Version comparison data
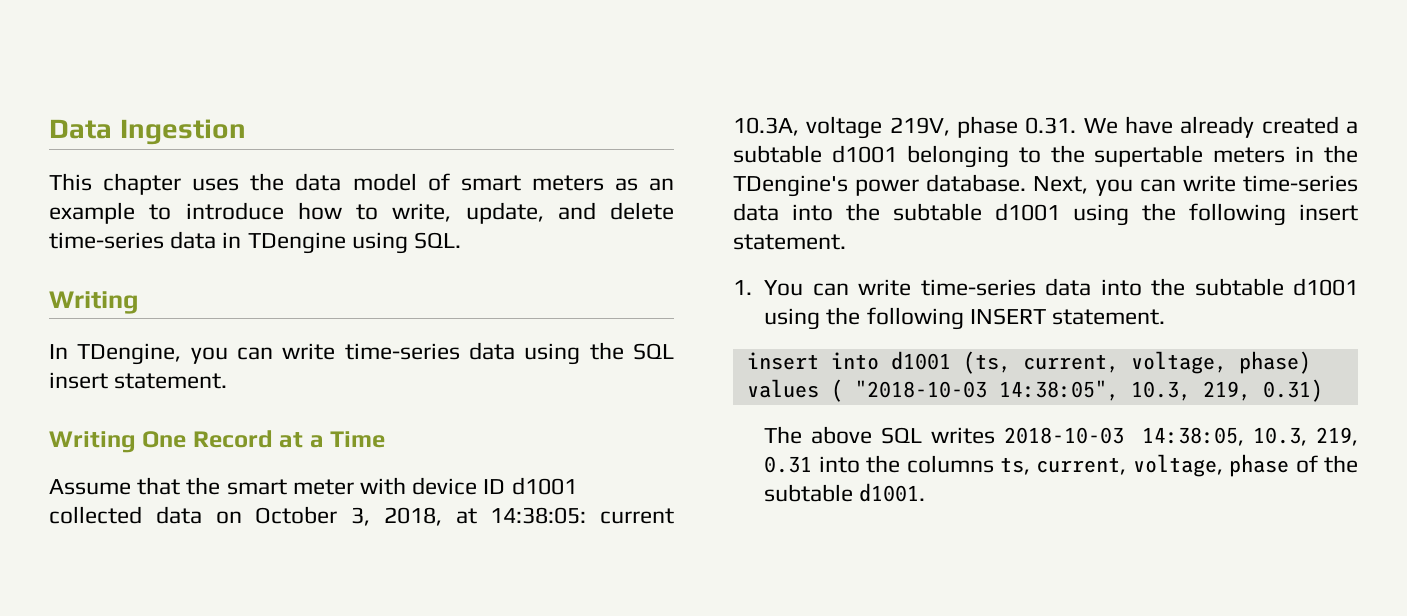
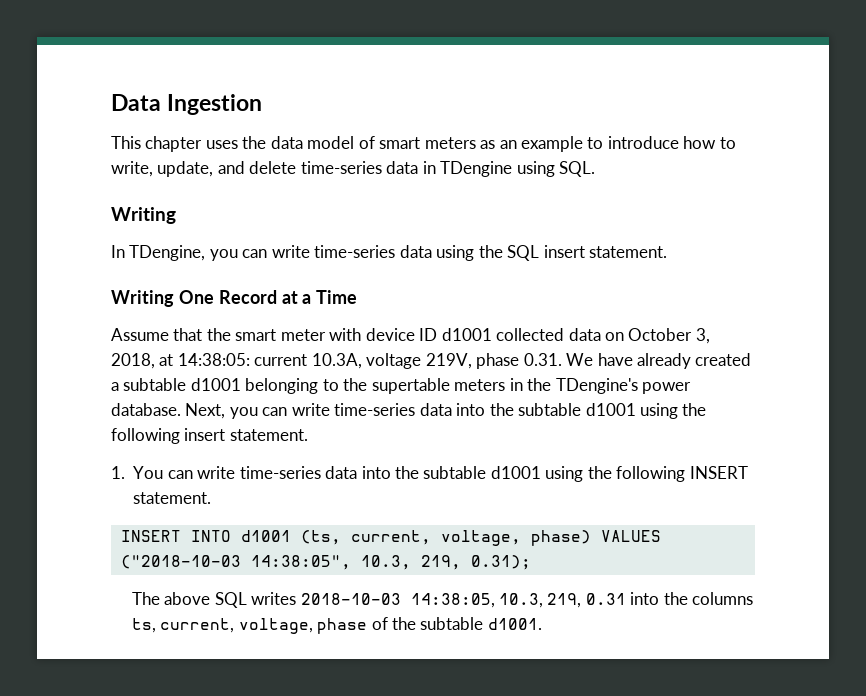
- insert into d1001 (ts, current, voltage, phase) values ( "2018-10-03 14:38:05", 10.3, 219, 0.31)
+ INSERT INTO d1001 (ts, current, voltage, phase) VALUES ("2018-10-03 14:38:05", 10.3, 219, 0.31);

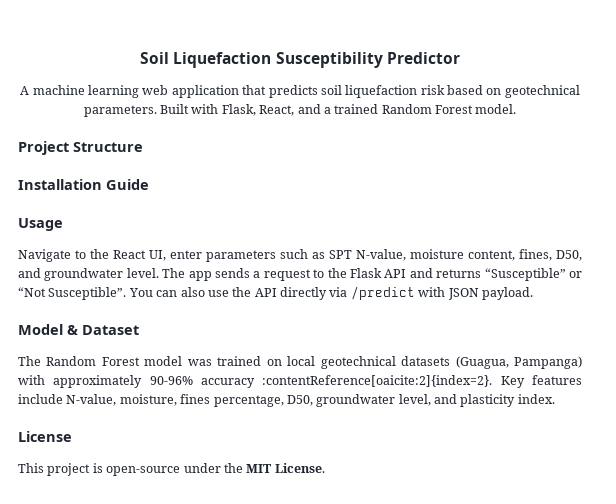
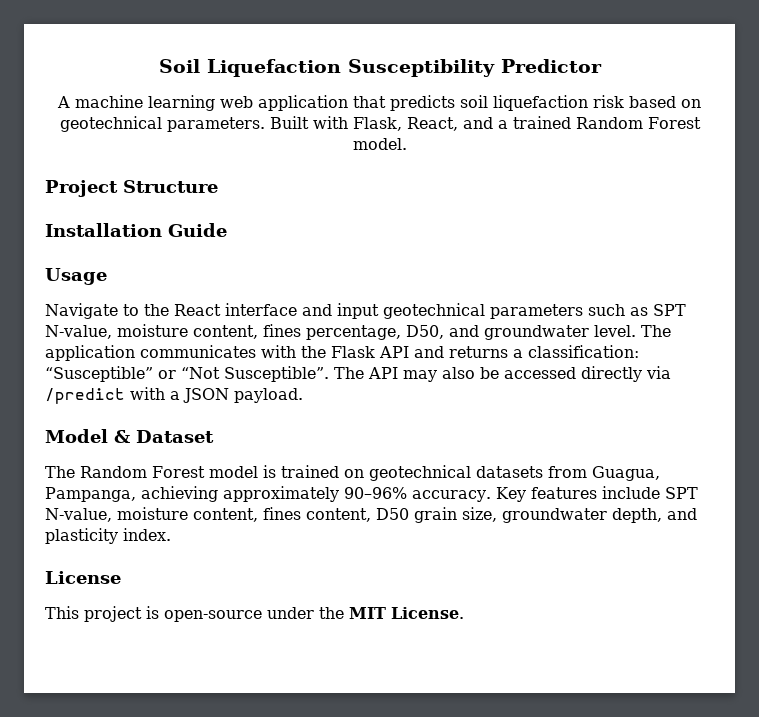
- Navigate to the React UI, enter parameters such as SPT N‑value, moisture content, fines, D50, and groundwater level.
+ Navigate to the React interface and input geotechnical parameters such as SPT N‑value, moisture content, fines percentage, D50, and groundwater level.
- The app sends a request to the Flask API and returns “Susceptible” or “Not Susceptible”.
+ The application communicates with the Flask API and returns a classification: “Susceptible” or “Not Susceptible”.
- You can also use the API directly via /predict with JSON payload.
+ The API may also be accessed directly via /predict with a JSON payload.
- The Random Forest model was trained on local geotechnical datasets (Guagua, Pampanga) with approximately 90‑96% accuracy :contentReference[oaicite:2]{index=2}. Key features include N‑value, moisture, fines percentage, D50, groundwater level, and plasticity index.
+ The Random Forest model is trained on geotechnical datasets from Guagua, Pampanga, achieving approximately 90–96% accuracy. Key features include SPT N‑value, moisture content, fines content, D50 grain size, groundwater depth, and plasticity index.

---

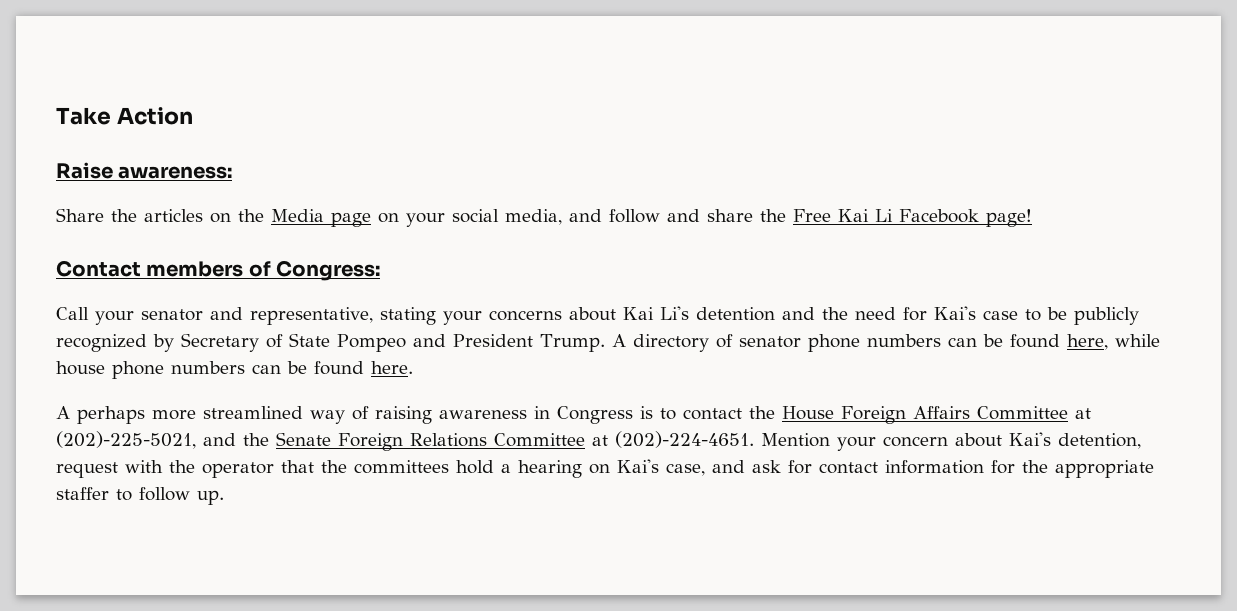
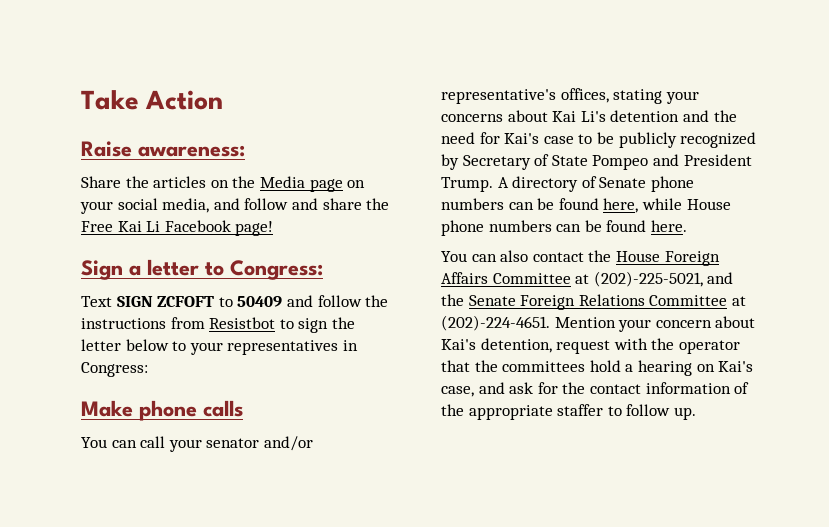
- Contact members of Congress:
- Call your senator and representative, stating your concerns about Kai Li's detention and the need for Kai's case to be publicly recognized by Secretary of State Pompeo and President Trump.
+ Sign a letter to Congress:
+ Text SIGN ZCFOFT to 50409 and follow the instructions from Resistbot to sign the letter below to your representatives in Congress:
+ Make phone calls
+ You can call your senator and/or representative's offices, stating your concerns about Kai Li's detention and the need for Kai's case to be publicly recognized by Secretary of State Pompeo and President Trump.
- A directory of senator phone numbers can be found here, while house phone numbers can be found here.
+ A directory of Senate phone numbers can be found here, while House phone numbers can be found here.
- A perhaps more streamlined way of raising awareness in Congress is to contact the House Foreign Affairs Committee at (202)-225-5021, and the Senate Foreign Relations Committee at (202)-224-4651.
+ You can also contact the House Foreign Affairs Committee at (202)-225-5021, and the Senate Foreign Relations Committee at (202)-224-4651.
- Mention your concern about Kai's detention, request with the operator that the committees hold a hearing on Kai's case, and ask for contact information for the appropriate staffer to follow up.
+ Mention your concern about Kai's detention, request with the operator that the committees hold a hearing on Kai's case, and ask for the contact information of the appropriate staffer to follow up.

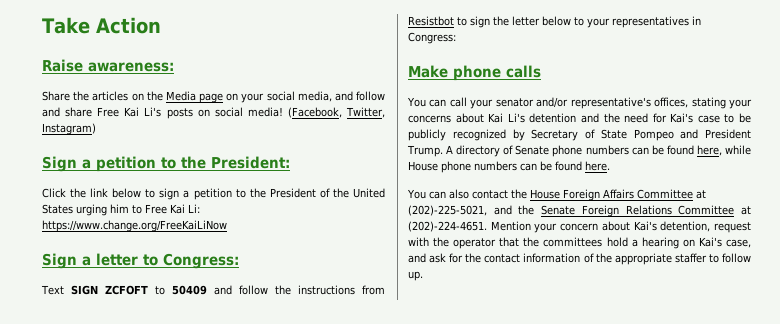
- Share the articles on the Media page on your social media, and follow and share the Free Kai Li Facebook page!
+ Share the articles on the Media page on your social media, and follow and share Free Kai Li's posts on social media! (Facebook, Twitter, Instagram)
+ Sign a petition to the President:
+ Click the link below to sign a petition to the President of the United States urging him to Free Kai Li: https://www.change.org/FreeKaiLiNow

---

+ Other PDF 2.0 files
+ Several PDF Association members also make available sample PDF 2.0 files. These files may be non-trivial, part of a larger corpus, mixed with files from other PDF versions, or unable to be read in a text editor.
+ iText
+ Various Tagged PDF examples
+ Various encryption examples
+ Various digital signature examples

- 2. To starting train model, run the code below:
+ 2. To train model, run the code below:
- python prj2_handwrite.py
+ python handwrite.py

Description of the task.
Copy, exactly and only, the lines above that begin with the one containing "You can call" and finish with the one containing "- A directory".

Output.
+ You can call your senator and/or representative's offices, stating your concerns about Kai Li's detention and the need for Kai's case to be publicly recognized by Secretary of State Pompeo and President Trump.
- A directory of senator phone numbers can be found here, while house phone numbers can be found here.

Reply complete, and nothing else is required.